Law Professor Submits Comments on Proposed Split-Dollar Regs

DATED MAR. 13, 2003
DOCUMENT ATTRIBUTES
  • Authors
    Gans, Mitchell M.
  • Institutional Authors
    Hofstra University School of Law
  • Cross-Reference
    For a summary of REG-164754-01, see Tax Notes, July 15, 2002,

    p. 361; for the full text, see Doc 2002-16108 (24 original

    pages) [PDF], 2002 TNT 135-10 Database 'Tax Notes Today 2002', View '(Number', or H&D, July 5, 2002, p.

    175.
  • Code Sections
  • Subject Area/Tax Topics
  • Jurisdictions
  • Language
    English
  • Tax Analysts Document Number
    Doc 2003-10470 (2 original pages)
  • Tax Analysts Electronic Citation
    2003 TNT 103-76
March 13, 2003

 

Lane Damazo, Esq.

 

CC:ITA:RU (REG-164754-01)

 

Room 5226

 

Internal Revenue Service

 

P.O. Box 70604

 

Ben Franklin Station

 

Washington, D.C. 20044

 

 

Dear Sir:

[1] I write to comment on the indication in Notice 2002-59 that the government anticipates no longer applying uniform rates in connection with the valuation of benefits under some split-dollar life insurance arrangements. I believe that this very significant departure from prior published guidance -- as well as from the constitutionally required principle that valuation be made on an objective basis and without regard to the identity of the transferor or the transferee -- should not be included in the final regulations. My comment is prompted by the recent submission by the members of the American Bar Association Task Force with respect to the proposed split-dollar regulations, in which they recommend that the final valuation table for term insurance rates for split-dollar plans be applied on a uniform basis.

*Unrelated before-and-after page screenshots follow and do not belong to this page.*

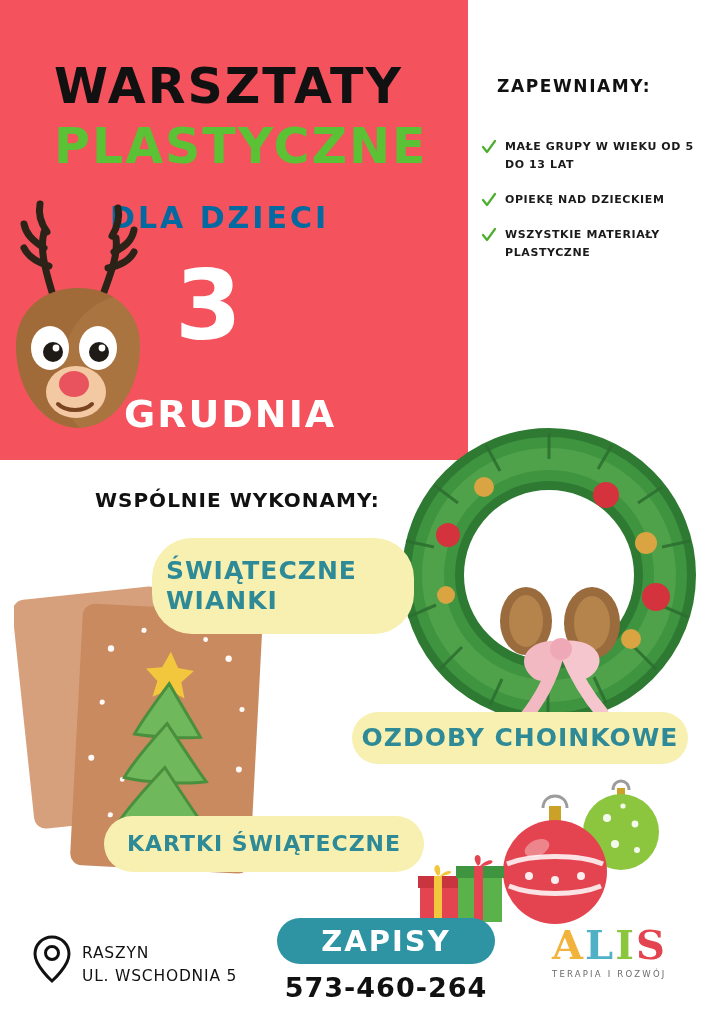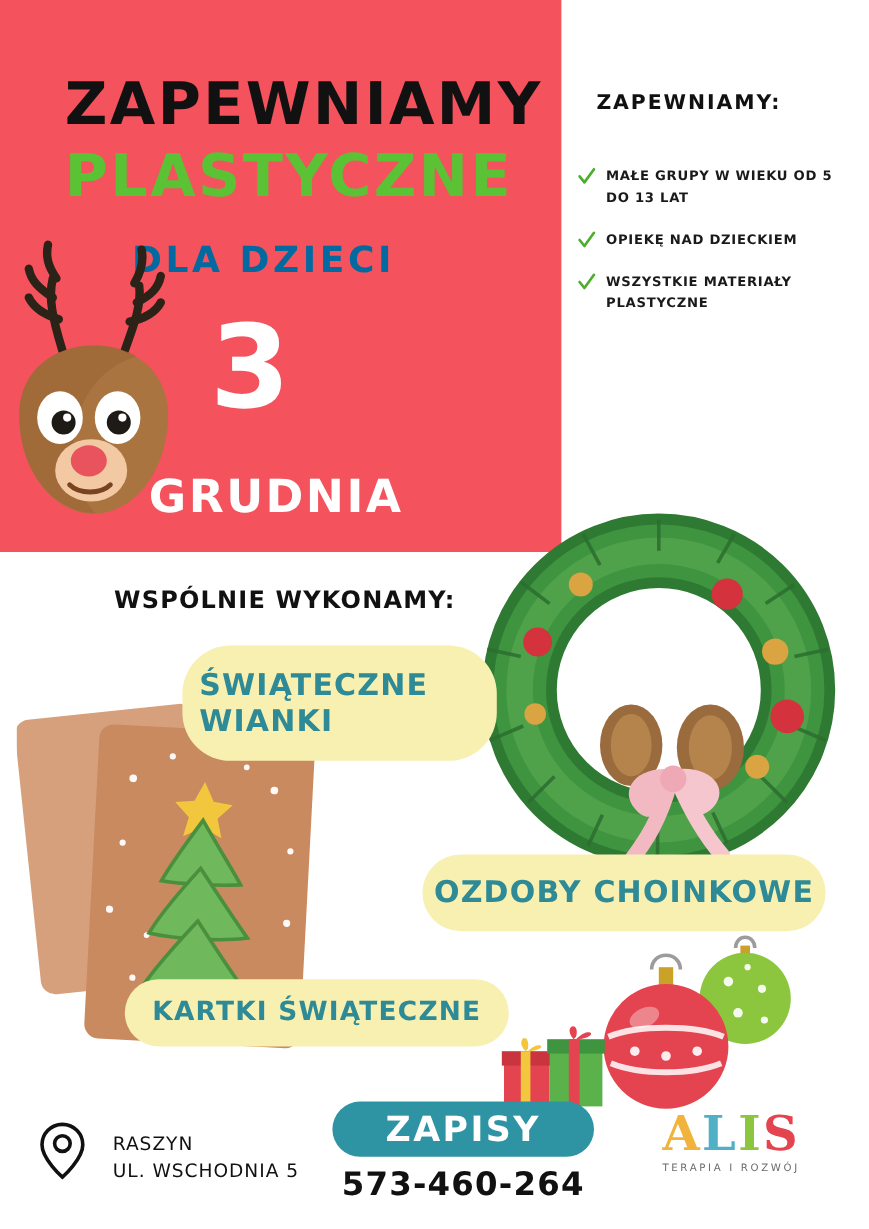--- a/index.html
+++ b/index.html
@@ -250,7 +250,7 @@
   <div class="red-band"></div>
   <div class="red-band-right"></div>
 
-  <div class="title-1">ZAPEWNIAMY</div>
+  <div class="title-1">WARSZTATY</div>
   <div class="title-2">PLASTYCZNE</div>
   <div class="title-3">DLA  DZIECI</div>
   <div class="big-day">3</div>

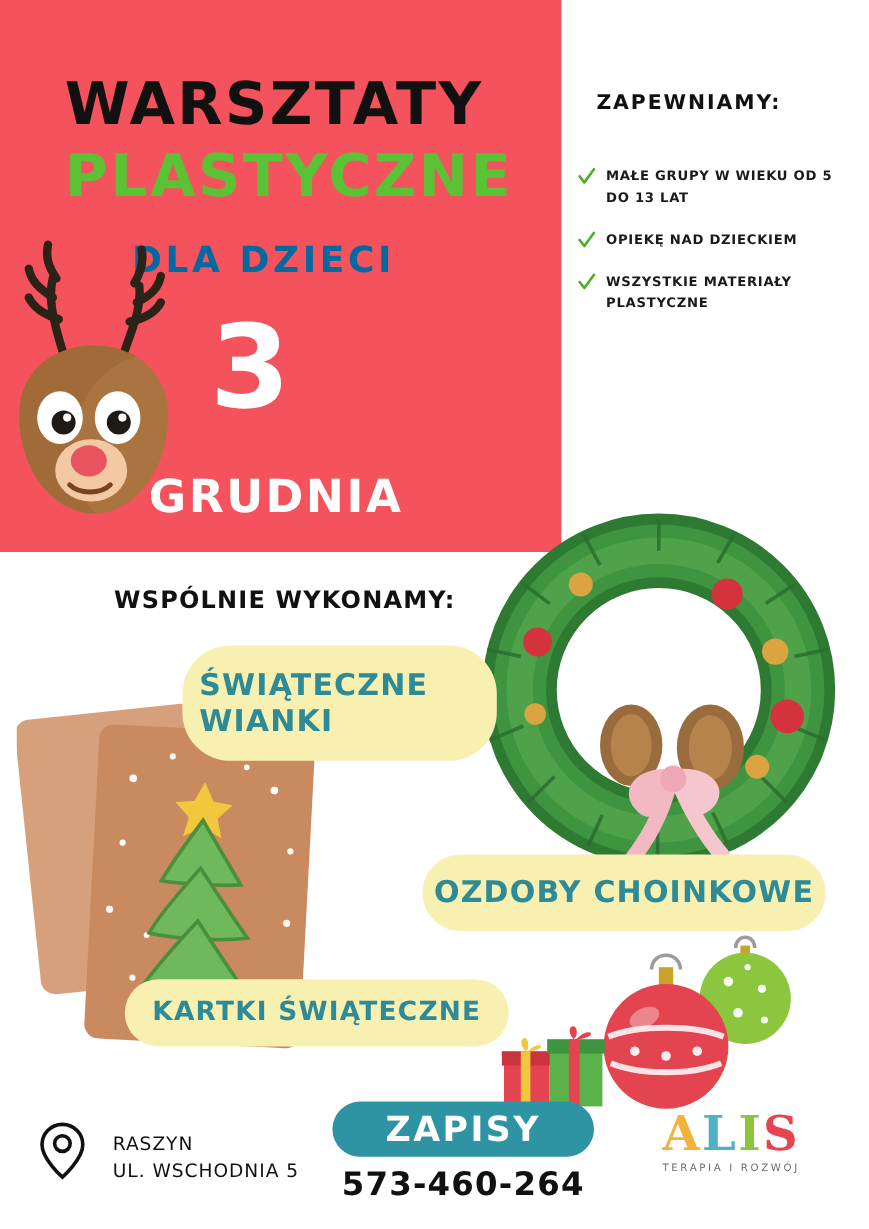--- a/index.html
+++ b/index.html
@@ -162,7 +162,7 @@
   }
   .pill-ozdoby {
     left: 352px; top: 712px;
-    width: 336px; height: 64px;
+    width: 336px; height: 52px;
     background: #f7f0b0;
     font-size: 25px;
   }

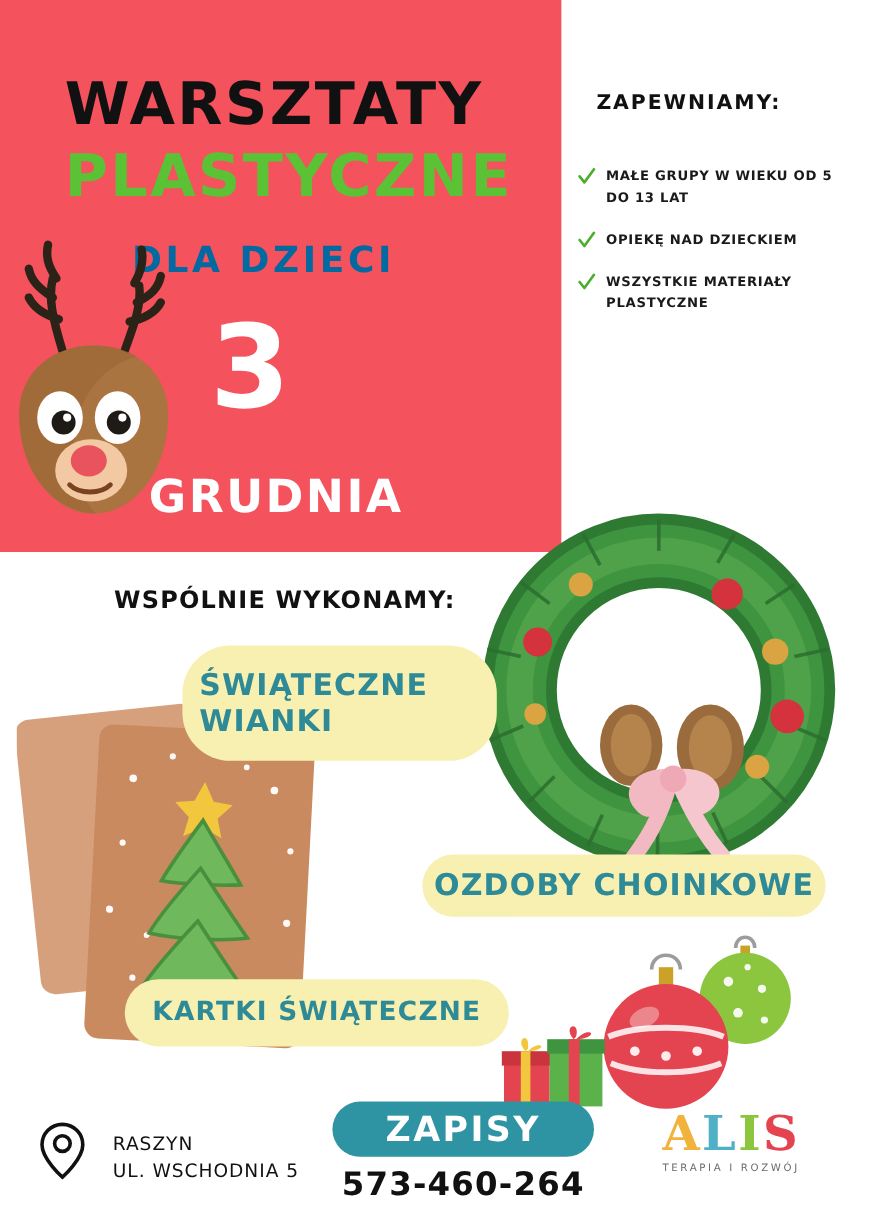--- a/index.html
+++ b/index.html
@@ -194,7 +194,6 @@
     letter-spacing: 0.8px;
     color: #111111;
     font-family: "DejaVu Sans", sans-serif;
-    margin-left: 12px;
   }
   .zapisy-btn {
     position: absolute;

[2] A fundamental rule of transfer taxation requires that fair market value be established based on the price that a hypothetical buyer and seller would agree upon as appropriate. See Treas. Reg. 20.2031-1(b); 25.2512-1. Thus, the actual identity and circumstances of the donor and the donee must be disregarded, making irrelevant the nature or quality of the transferor's interest before the transfer or the transferee's interest afterwards.

[3] For example, if A makes a gift of property X to B, the value for transfer tax purposes must be established without regard to A's or B's identity, their ownership of other interests or their other circumstances. And if B were instead to make the gift of property X to A, the value would necessarily be identical.

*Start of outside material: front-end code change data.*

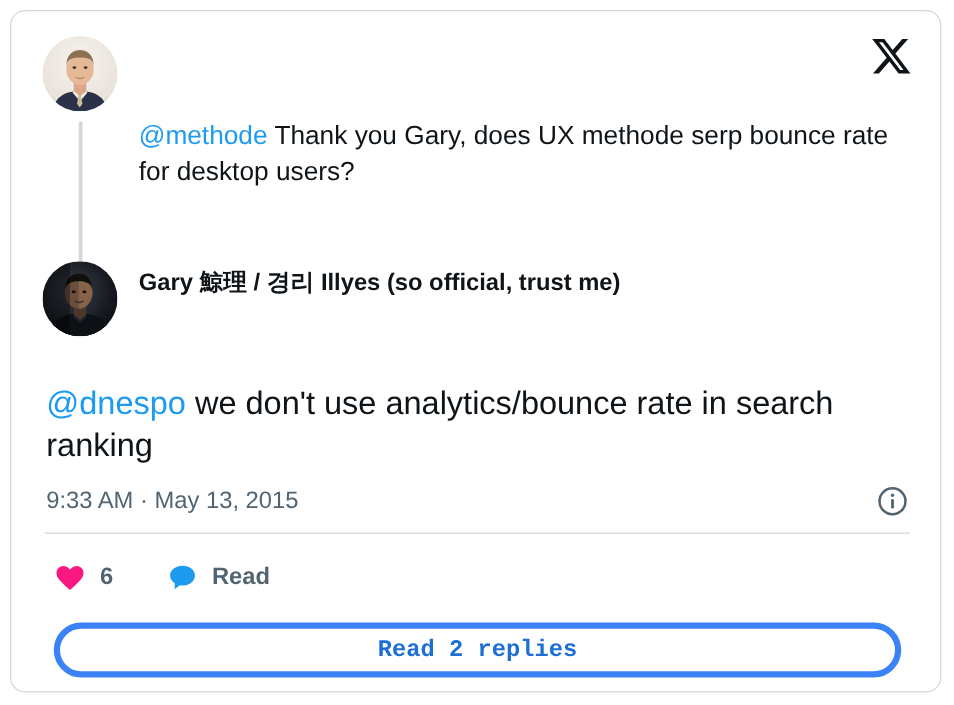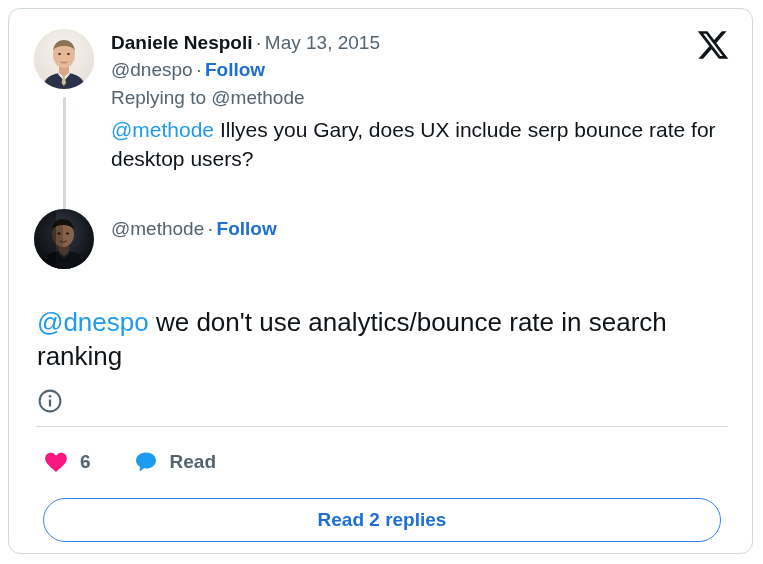--- a/index.html
+++ b/index.html
@@ -267,15 +267,6 @@
           <ellipse cx="34.5" cy="25" rx="1.5" ry="1.1" fill="#3c3026"></ellipse>
           <path d="M27 33q3 1.6 6 0" stroke="#b37f63" stroke-width="1.1" fill="none" stroke-linecap="round"></path>
         </svg>
-      </div>
-      <div class="head-text">
-        <div class="name-line">
-          <span class="display-name">Daniele Nespoli</span><span class="dot-sep">·</span><span class="meta-date">May 13, 2015</span>
-        </div>
-        <div class="handle-line">
-          <span>@dnespo</span><span class="dot-sep">·</span><span class="follow-link">Follow</span>
-        </div>
-        <div class="replying-line">Replying to @methode</div>
       </div>
     </div>
     <div class="parent-body"><span class="mention">@methode</span><span> Illyes you Gary, does UX include serp bounce rate for desktop users?</span></div>

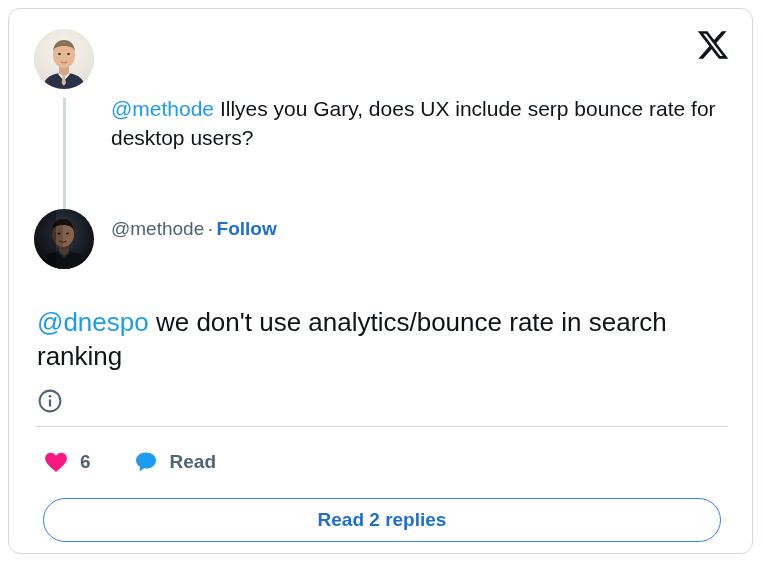--- a/index.html
+++ b/index.html
@@ -269,7 +269,7 @@
         </svg>
       </div>
     </div>
-    <div class="parent-body"><span class="mention">@methode</span><span> Illyes you Gary, does UX include serp bounce rate for desktop users?</span></div>
+    <div class="parent-body"><span class="mention">@methode</span><span> Thank you Gary, does UX methode serp bounce rate for desktop users?</span></div>
   </div>
 
   <div class="main-head">

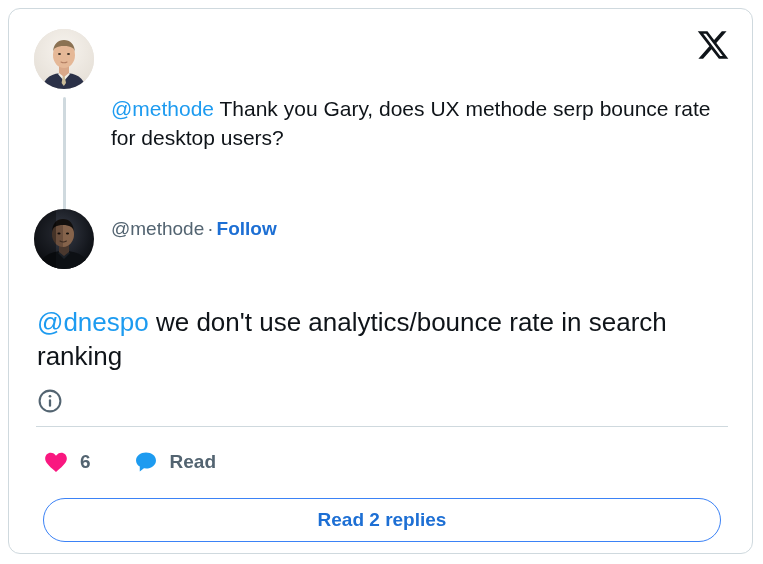--- a/index.html
+++ b/index.html
@@ -305,6 +305,9 @@
         </svg>
       </div>
       <div class="head-text">
+        <div class="name-line">
+          <span class="display-name">Gary 鯨理 / 경리 Illyes (so official, trust me)</span>
+        </div>
         <div class="handle-line">
           <span>@methode</span><span class="dot-sep">·</span><span class="follow-link">Follow</span>
         </div>

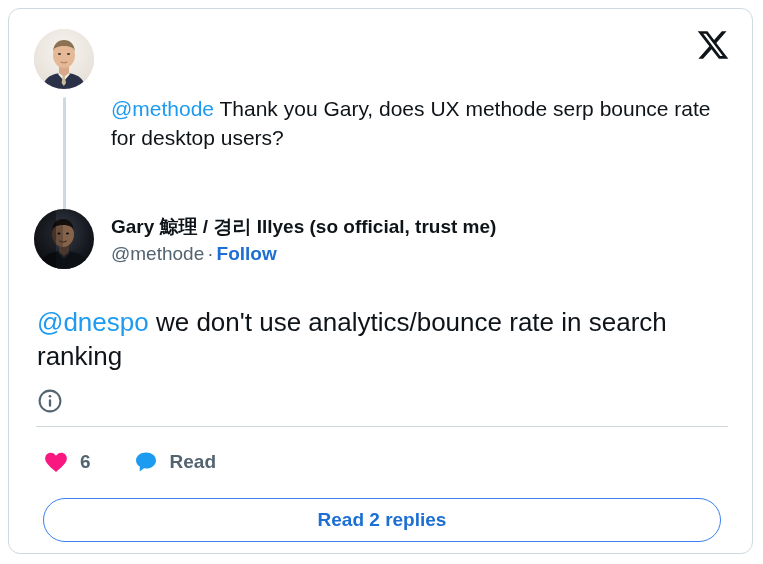--- a/index.html
+++ b/index.html
@@ -308,9 +308,6 @@
         <div class="name-line">
           <span class="display-name">Gary 鯨理 / 경리 Illyes (so official, trust me)</span>
         </div>
-        <div class="handle-line">
-          <span>@methode</span><span class="dot-sep">·</span><span class="follow-link">Follow</span>
-        </div>
       </div>
     </div>
   </div>

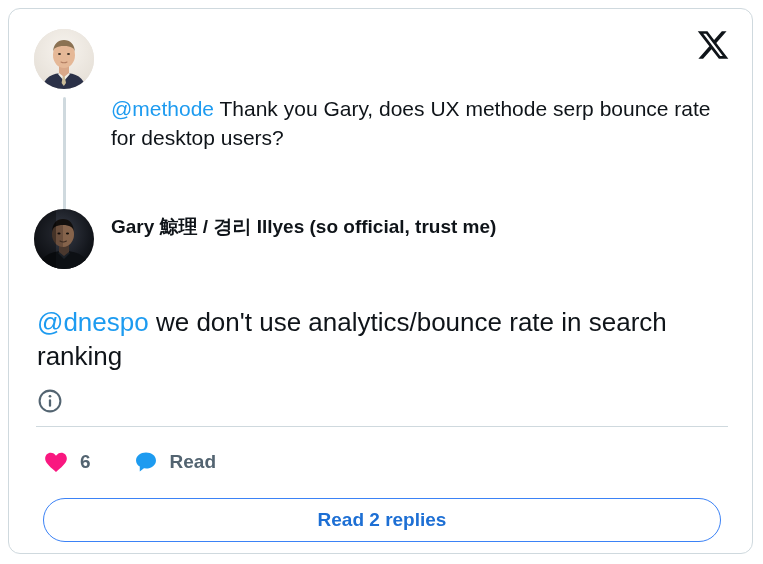--- a/index.html
+++ b/index.html
@@ -315,6 +315,7 @@
   <div class="main-text"><span class="mention">@dnespo</span><span> we don't use analytics/bounce rate in search ranking</span></div>
 
   <div class="timestamp-row">
+    <span class="timestamp">9:33 AM · May 13, 2015</span>
     <span class="info-icon">
       <svg viewBox="0 0 24 24" aria-hidden="true">
         <circle cx="12" cy="12" r="9.6" fill="none" stroke="#536471" stroke-width="1.9"></circle>

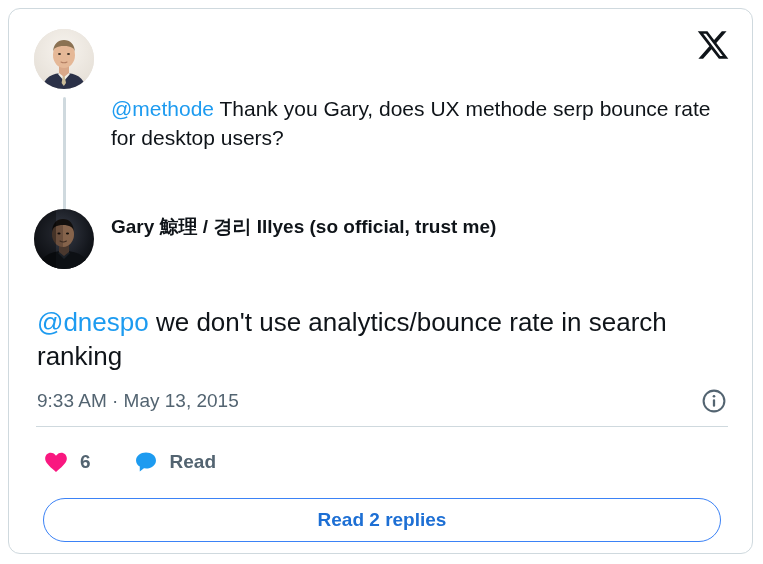--- a/index.html
+++ b/index.html
@@ -212,13 +212,14 @@
     width: 678px;
     height: 44px;
     box-sizing: border-box;
-    border: 1px solid #3b82f6;
+    border: 5px solid #3b82f6;
     border-radius: 22px;
     background: #ffffff;
     display: flex;
     align-items: center;
     justify-content: center;
     cursor: pointer;
+    font-family: Liberation Mono, monospace;
   }
   .read-replies-label {
     font-size: 19px;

[4] Indeed, as the Fifth Circuit has suggested in Estate of Bright v. United States, 658 F.2d 999 (5th Cir. 1981), this rule goes to the core of the constitutional underpinning for the transfer tax system: If the tax were based on the subjective circumstances or other ownership interests of the donor or donee, rather than the objective value determined under the hypothetical -- buyer-seller formulation, the tax would be transformed from one on transfers to an impermissible (unconstitutional) direct tax on the property itself. The Service, as well as the courts, has fully embraced this valuation methodology. See Rev. Rul. 93-12, 1993-1 C.B. 202 (revoking a prior ruling that had rejected the Fifth Circuit's decision in Estate of Bright). In short, once the property that is the subject of the transfer has been identified, valuation of that property interest must be objectively established.

[5] For two additional, separate reasons (i.e., in addition to the constitutional deficiency identified by the court in Bright), the courts would be loathe to embrace an interpretation of the Code at variance with this principle. First, the courts are required to avoid any interpretation that would raise constitutional questions. See, e.g., I.N.S. v. St. Cyr, 533 U.S. 289 (2001). Thus, given the constitutional necessity for objective valuation, as suggested by the court in Bright, any argument that the Code contemplates a different value for insurance protection depending on the identity of the transferor or transferee could not be sustained. Second, a well- ingrained interpretation that has gained wide acceptance cannot be set aside in the absence of an unambiguous indication from Congress mandating that a new approach be taken. See, e.g., Mitchell v. Commissioner, 292 F.3d 800 (D.C. Cir. 2002).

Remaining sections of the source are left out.